Pendant ce temps, Madame, le cou tendu, l’oreille avide, l’œil dilaté et cherchant à voir dans l’obscurité, pendant ce temps, Madame aspirait avidement jusqu’au moindre souffle qui bruissait dans les branches.

— Oh! je la connais mieux que toi, alors! s’écria de Guiche. Elle n’est pas légère, elle est frivole; elle n’est pas éprise de nouveauté, elle est sans mémoire et sans foi; elle n’est pas purement et simplement sensible aux louanges, mais elle est coquette avec raffinement et cruauté. Mortellement coquette! oh! oui, je le sais. Tiens, crois-moi, Bragelonne, je souffre tous les tourments de l’enfer; brave, aimant passionnément le danger, je trouve un danger plus grand que ma force et mon courage. Mais, vois-tu, Raoul, je me réserve une victoire qui lui coûtera bien des larmes.

Raoul regarda son ami, et, comme celui-ci, presque étouffé par l’émotion, renversait sa tête contre le tronc du chêne:

— Une victoire! demanda-t-il, et laquelle?

— Laquelle?

— Oui.

— Un jour, je l’aborderai; un jour, je lui dirai: «J’étais jeune, j’étais fou d’amour; j’avais pourtant assez de respect pour tomber à vos pieds et y demeurer le front dans la poussière si vos regards ne m’eussent relevé jusqu’à votre main.
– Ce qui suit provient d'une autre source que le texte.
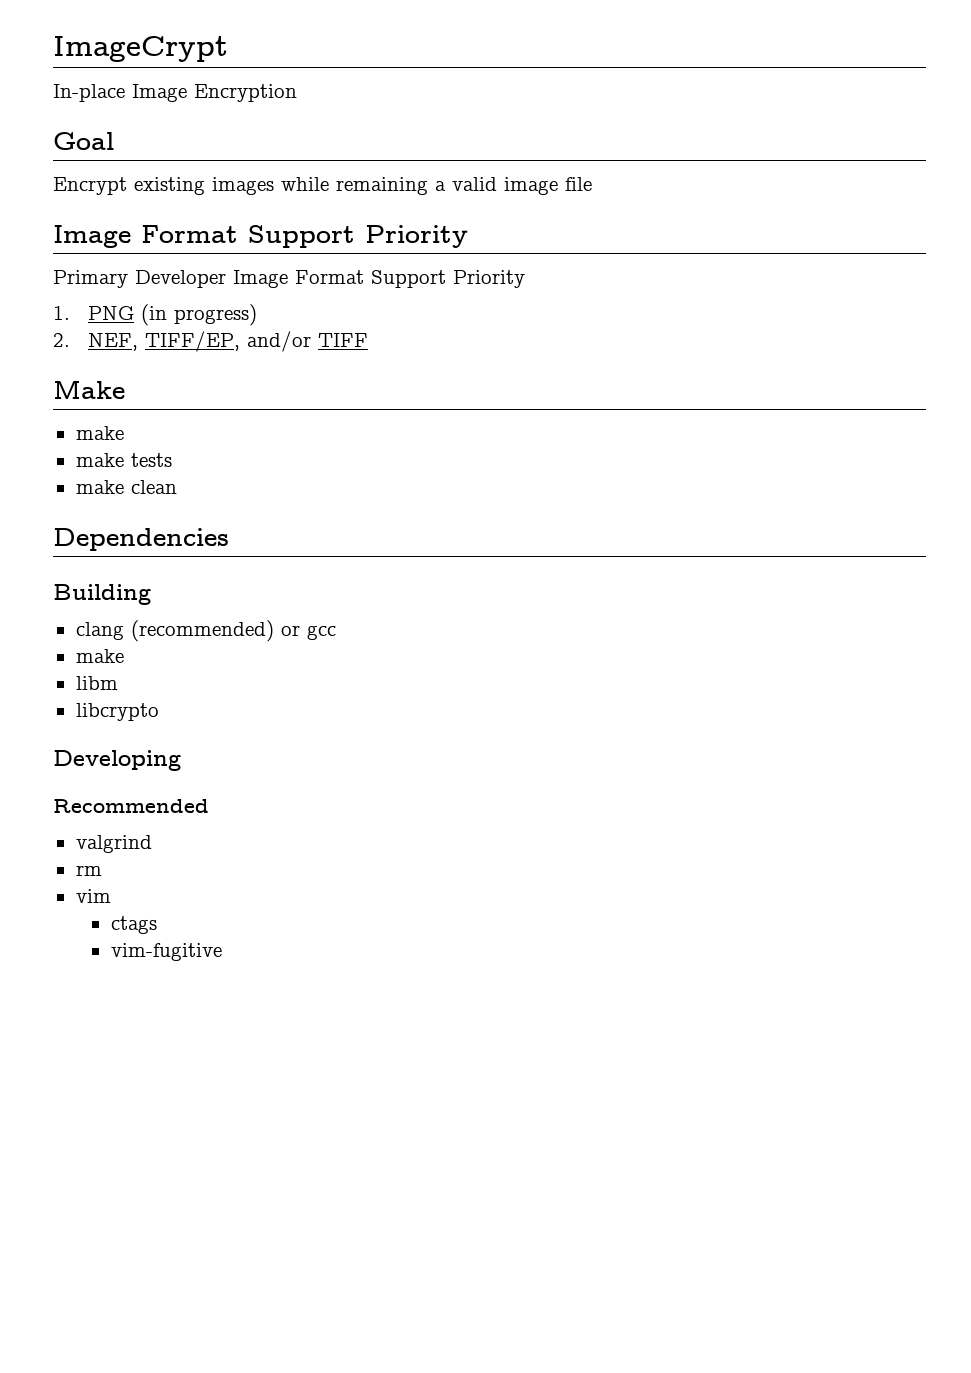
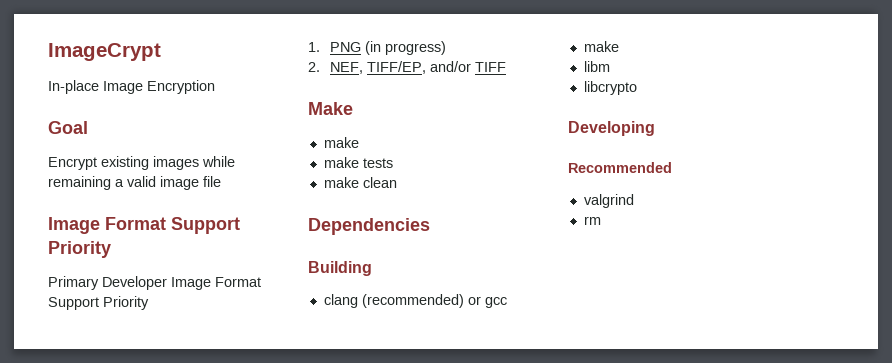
[75,889,111,903] [110,916,157,934] [110,943,222,961] // vim // ctags // vim-fugitive -> (601, 220) none

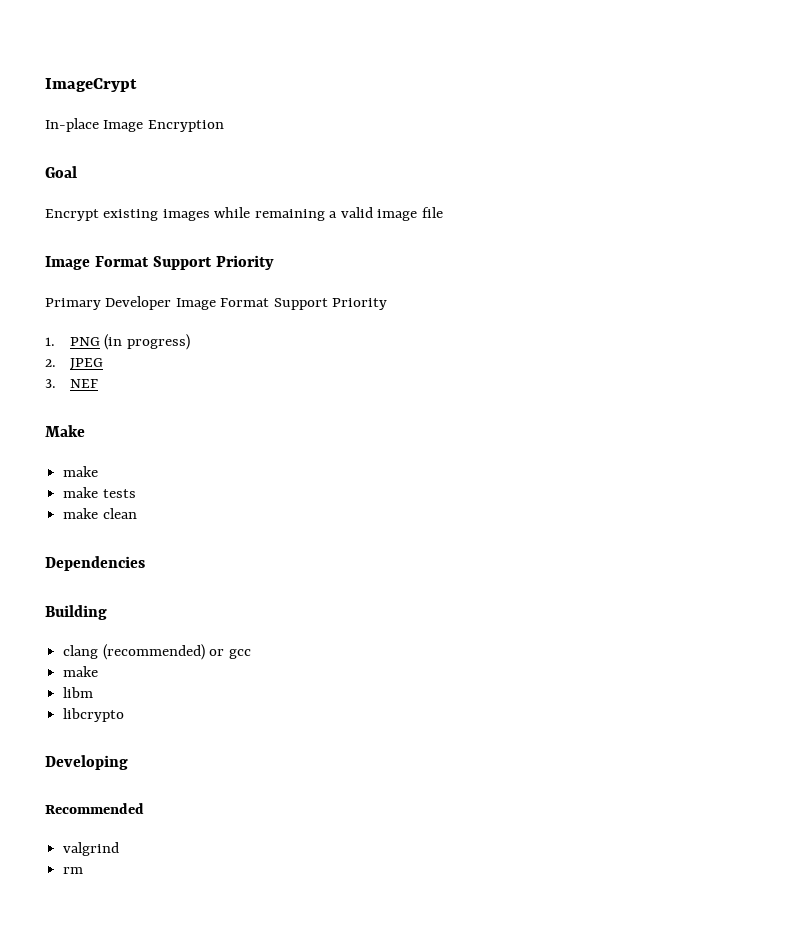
[329,61,506,74] NEF, TIFF/EP, and/or TIFF -> [69,358,103,370] [45,379,98,388] JPEG // 3. NEF

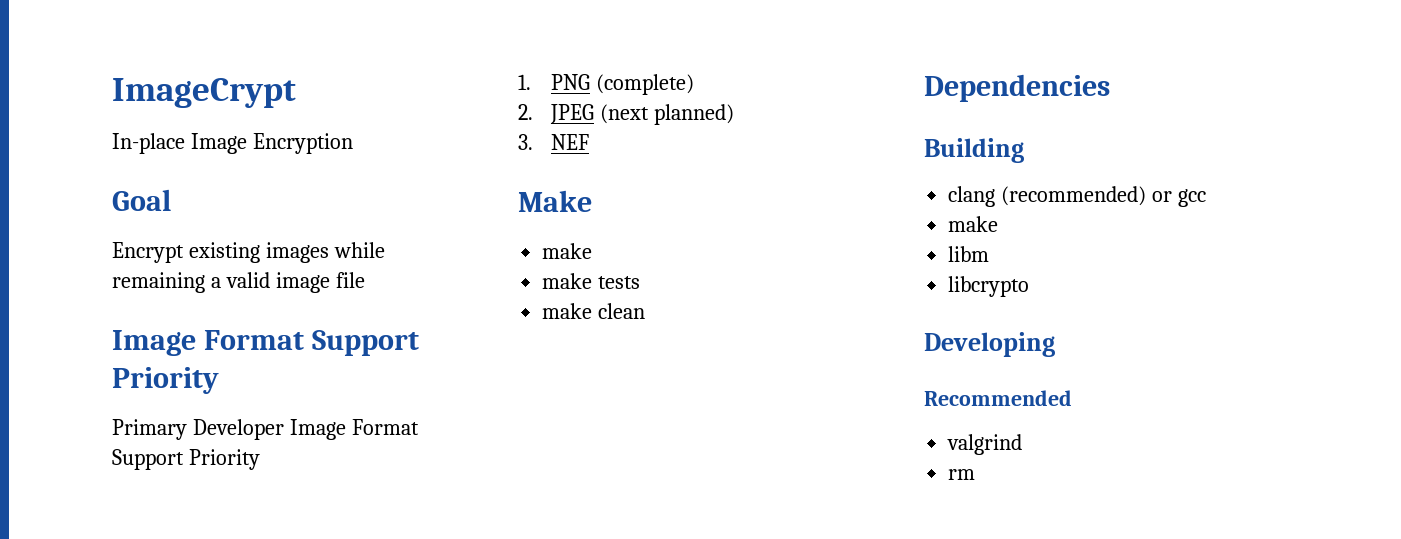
[104,334,190,350] (in progress) -> [595,74,694,95] (complete)
(103, 364) none -> [599,104,734,125] (next planned)

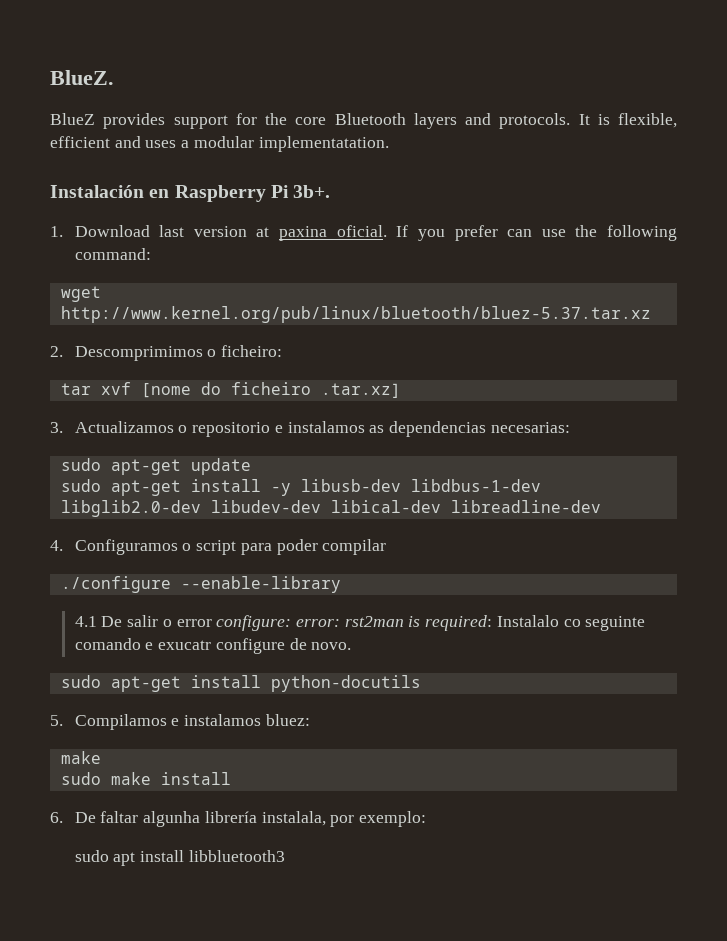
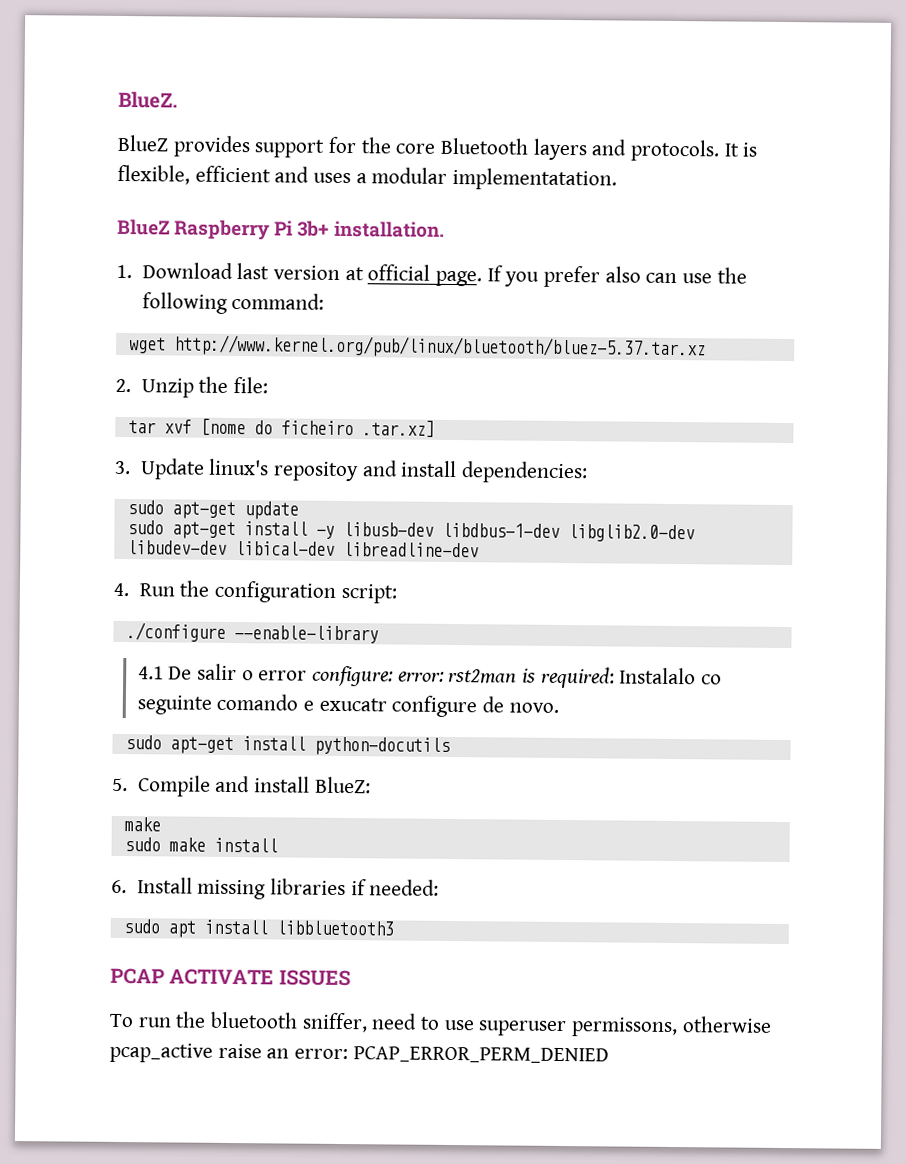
[50,185,331,202] Instalación en Raspberry Pi 3b+. -> [117,218,445,241] BlueZ Raspberry Pi 3b+ installation.
[279,225,387,241] paxina oficial. -> [367,264,482,287] official page.
(498, 233) none -> [604,266,641,283] also
[74,345,283,361] Descomprimimos o ficheiro: -> [140,376,268,398] Unzip the file:
[74,421,570,437] Actualizamos o repositorio e instalamos as dependencias necesarias: -> [139,458,588,484] Update linux's repositoy and install dependencies:
[74,539,387,555] Configuramos o script para poder compilar -> [138,580,397,604] Run the configuration script:
[74,714,310,730] Compilamos e instalamos bluez: -> [137,775,371,797] Compile and install BlueZ:
[74,811,426,827] [74,850,285,866] De faltar algunha librería instalala, por exemplo: // sudo apt install libbluetooth3 -> [136,877,440,900] [122,919,394,938] [110,967,351,987] [109,1011,772,1038] [109,1042,609,1064] Install missing libraries if needed: // sudo apt install libbluetooth3 // PCAP ACTIVATE ISSUES // To run the bluetooth sniffer, need to use superuser permissons, otherwise pcap_active raise an error: PCAP_ERROR_PERM_DENIED

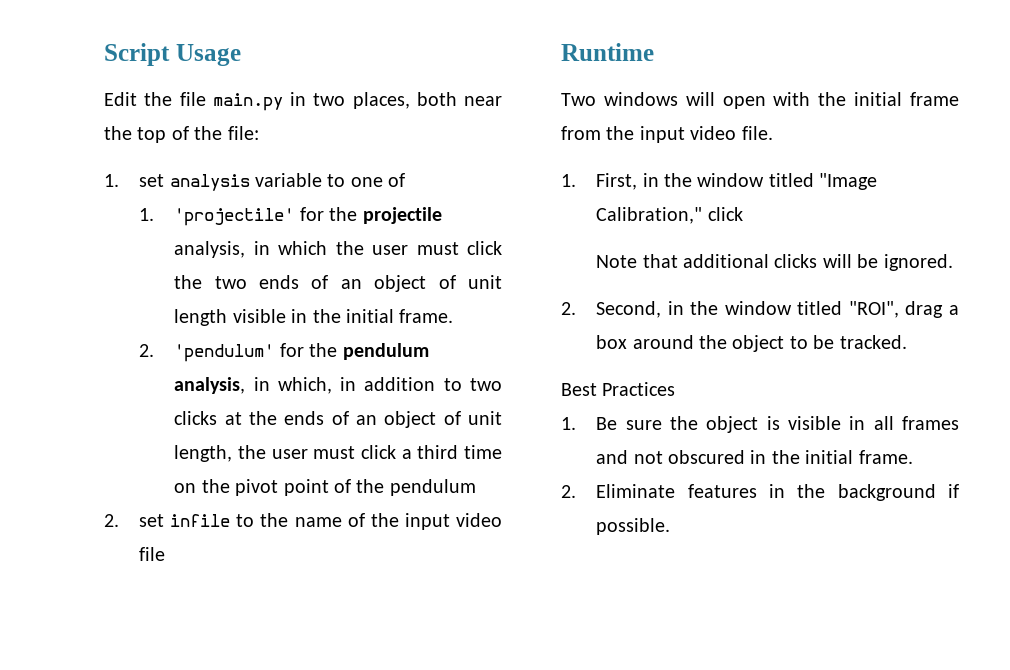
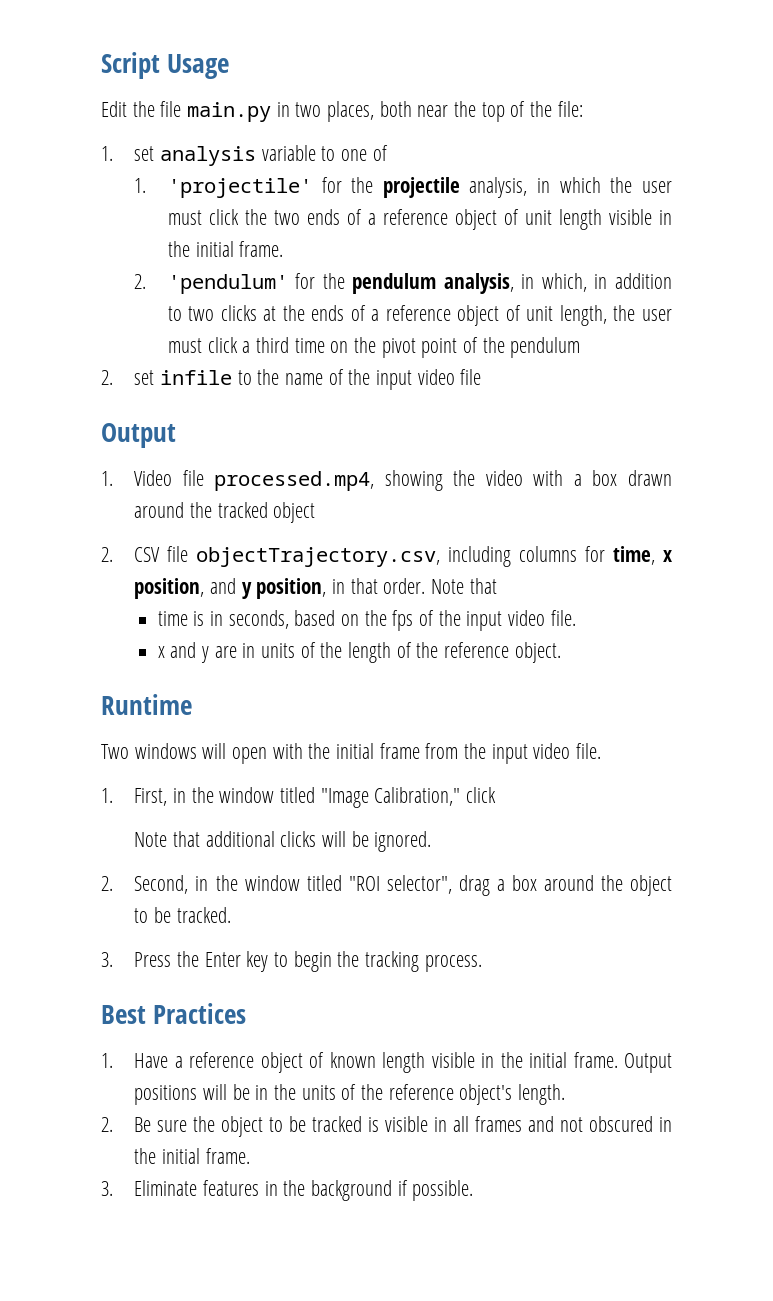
[340,279,362,289] an -> [367,209,448,225] a reference
[355,415,377,425] an -> [371,305,451,321] a reference
(166, 554) none -> [101,423,176,448] [101,470,673,491] [134,502,316,523] [101,546,673,567] [134,578,497,599] [157,610,576,631] [157,642,561,663] // Output // 1. Video file processed.mp4, showing the video with a box drawn around the tracked object // 2. CSV file objectTrajectory.csv, including columns for time, x position, and y position, in that order. Note that // time is in seconds, based on the fps of the input video file. // x and y are in units of the length of the reference object.
[848,301,899,318] "ROI", -> [348,875,452,894] "ROI selector",
[561,382,676,396] [561,417,576,430] Best Practices // 1. -> [101,951,482,972] [101,1003,247,1024] [101,1052,672,1073] [134,1084,566,1105] [101,1117,113,1132] 3. Press the Enter key to begin the tracking process. // Best Practices // 1. Have a reference object of known length visible in the initial frame. Output positions will be in the units of the reference object's length. // 2.
(759, 424) none -> [269,1116,363,1132] to be tracked
[561,485,576,498] 2. -> [101,1181,113,1196] 3.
Je crus comprendre vos regards, je me relevai, et, alors, sans que je vous eusse rien fait que vous aimer davantage encore, si c’était possible, alors vous m’avez, de gaieté de cœur, terrassé par un caprice, femme sans cœur, femme sans foi, femme sans amour! Vous n’êtes pas digne, toute princesse de sang royal que vous êtes, vous n’êtes pas digne de l’amour d’un honnête homme; et je me punis de mort pour vous avoir trop aimée, et je meurs en vous haïssant.»